The painter and muralist, Guy Montpetit was born in 1938 in Montreal. He is quickly immersed in the visual arts thanks to his elder brother Roland Montpetit, landscape architect. In 1961, Montpetit obtained his Bachelor of Fine Arts from the Montreal School of Fine Arts during his academic training. He was influenced by the legacy left by the painter Paul-Emile Borduas. He continued his studies at the Atelier 17 in Paris for a period of two years.
The painter Montpetit has always sought to render art to the greatest number and not only to be reserved for the elite. He has worked on the development of large-scale public art murals in the Quebec landscape throughout his career. Among his great achievements, there will be the mural of the West wing of the CBC building in 1972, a building that was newly built at the time. During the following year, from 1972 to 1973, Guy Montpetit created a tryptic mural in the ventilation tower of the Ville-Marie Expressway. These achievements are possible at the time thanks to his partnership with the firm Domtar, which, following research and development provided him especially for his creations of high-rolling laminated materials.

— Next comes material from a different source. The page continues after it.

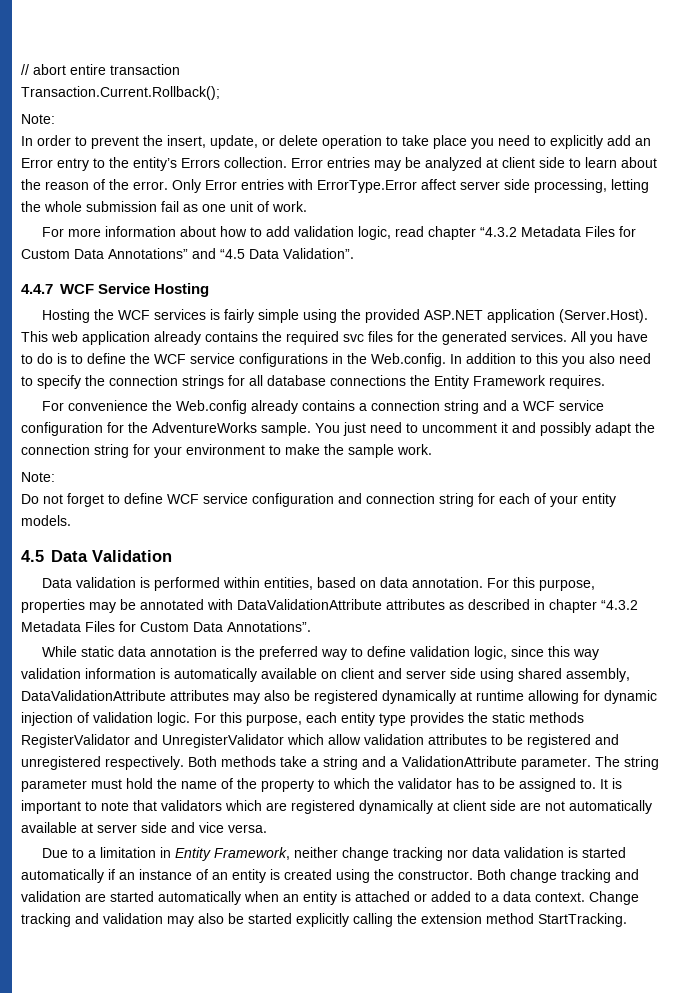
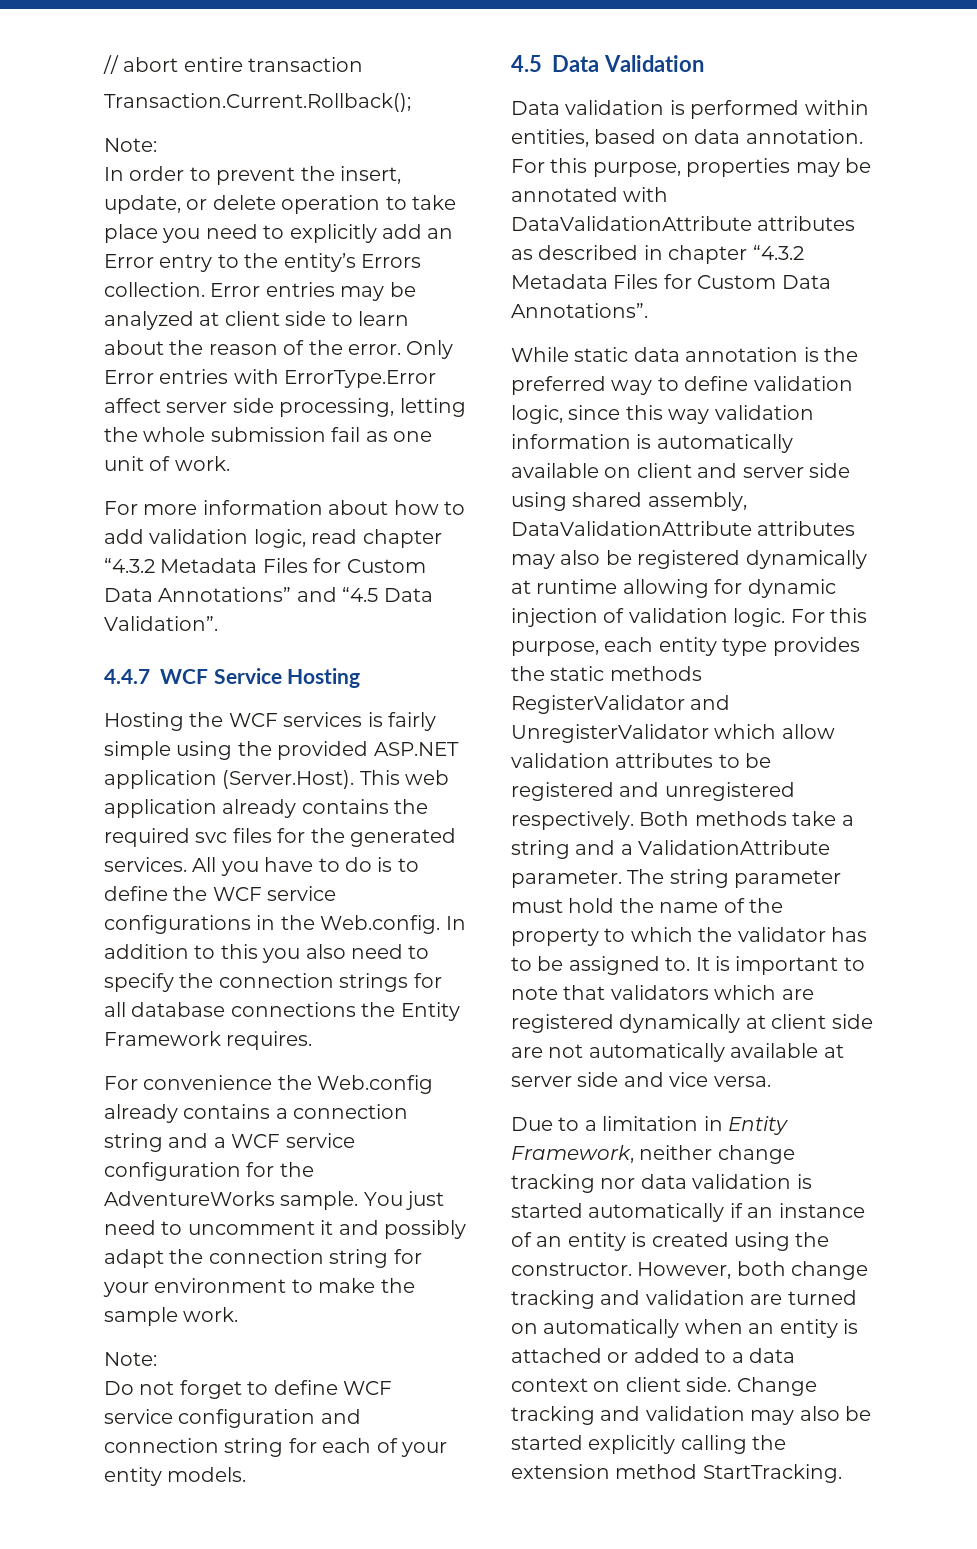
- Both change tracking and validation are started automatically when an entity is attached or added to a data context.
+ However, both change tracking and validation are turned on automatically when an entity is attached or added to a data context on client side.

In the early 1970s, the artist Montpetit worked with the architectural firm Duplessis-Labelle to develop the 1 per cent (1 per cent) law for integrating art into architecture. It is with this same firm that Guy Montpetit realizes the L'Assomption metro station in 1974 and 75. Fresco made in the arbortite that allows easy maintenance and in any practical end unalterable. In 1976, he participated in the exhibition Corridart and realized the chapel of Ste-Clotilde in the St-Henri district of Montreal.
Guy Montpetit has worked with children with hearing loss and develops imagery language that can be applied to very large surfaces and that allow these children to express their emotions. Since 1973, the artist lives in the Laurentians. He is the uncle of the artist Richard Montpetit.